Your task. Beginning at the line that contains "Fuel Tank Skid", write out every line down to the end of the records, with both ends kept and nothing added.

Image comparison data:

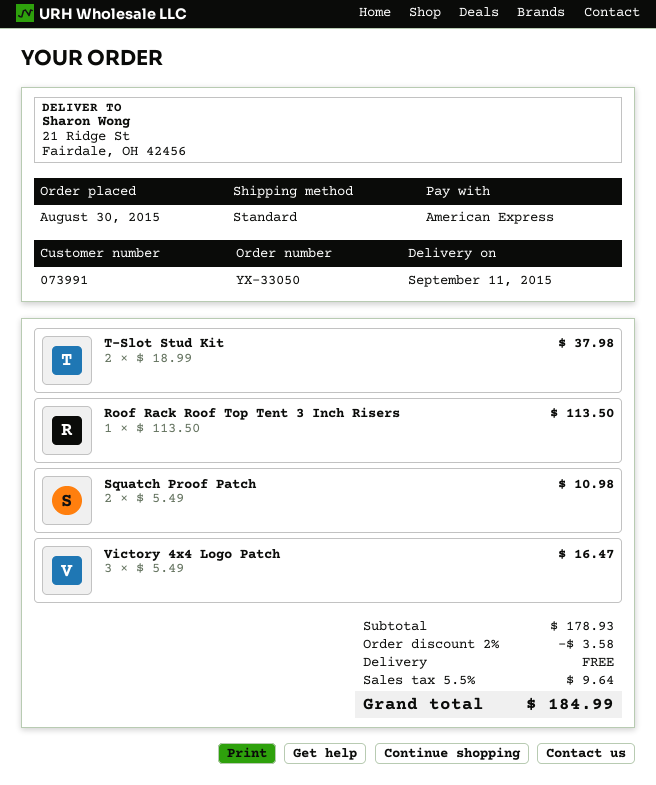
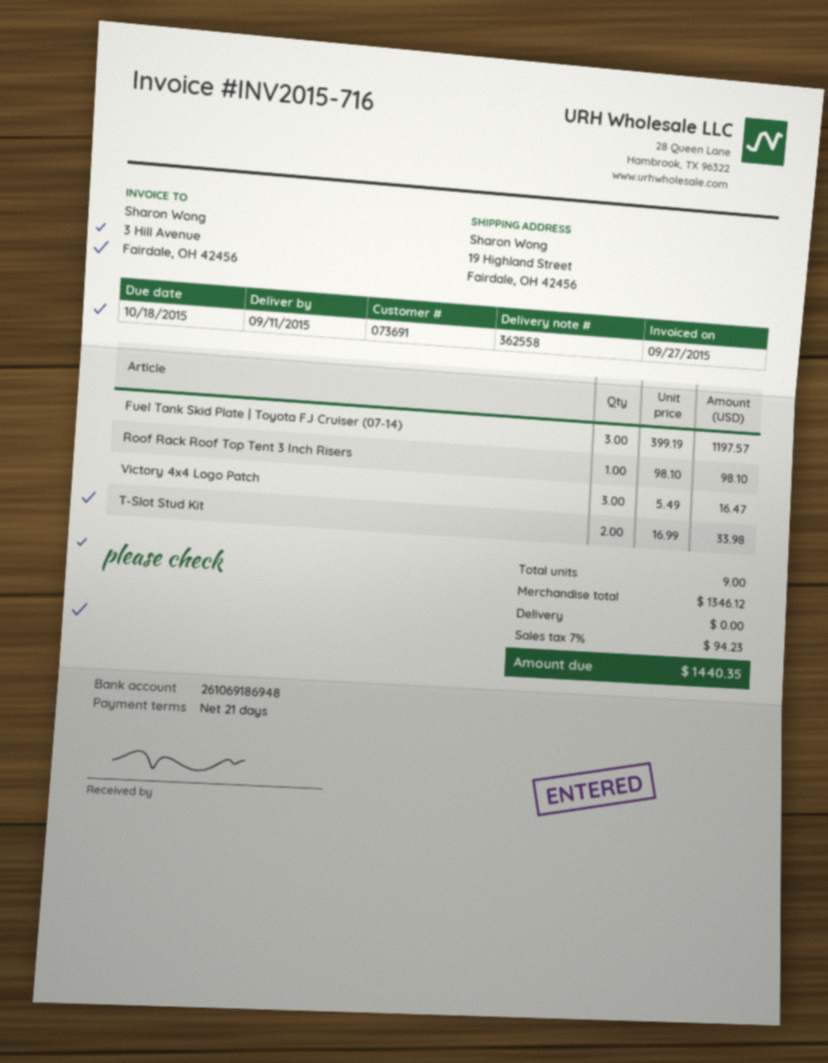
customer number: 073991 -> 073691
ship to: 21 Ridge St, Fairdale, OH 42456 -> 19 Highland Street, Fairdale, OH 42456
T-Slot Stud Kit: 2 x 18.99 = 37.98 -> 2 x 16.99 = 33.98
Roof Rack Roof Top Tent 3 Inch Risers: 1 x 113.50 = 113.50 -> 1 x 98.10 = 98.10
Squatch Proof Patch: 2 x 5.49 = 10.98 -> none
Fuel Tank Skid Plate | Toyota FJ Cruiser (07-14): none -> 3 x 399.19 = 1197.57
subtotal: 178.93 -> 1346.12
discount: 2% = 3.58 -> none
tax: 5.5% = 9.64 -> 7% = 94.23
total: 184.99 -> 1440.35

Solution below.
Fuel Tank Skid Plate | Toyota FJ Cruiser (07-14): none -> 3 x 399.19 = 1197.57
subtotal: 178.93 -> 1346.12
discount: 2% = 3.58 -> none
tax: 5.5% = 9.64 -> 7% = 94.23
total: 184.99 -> 1440.35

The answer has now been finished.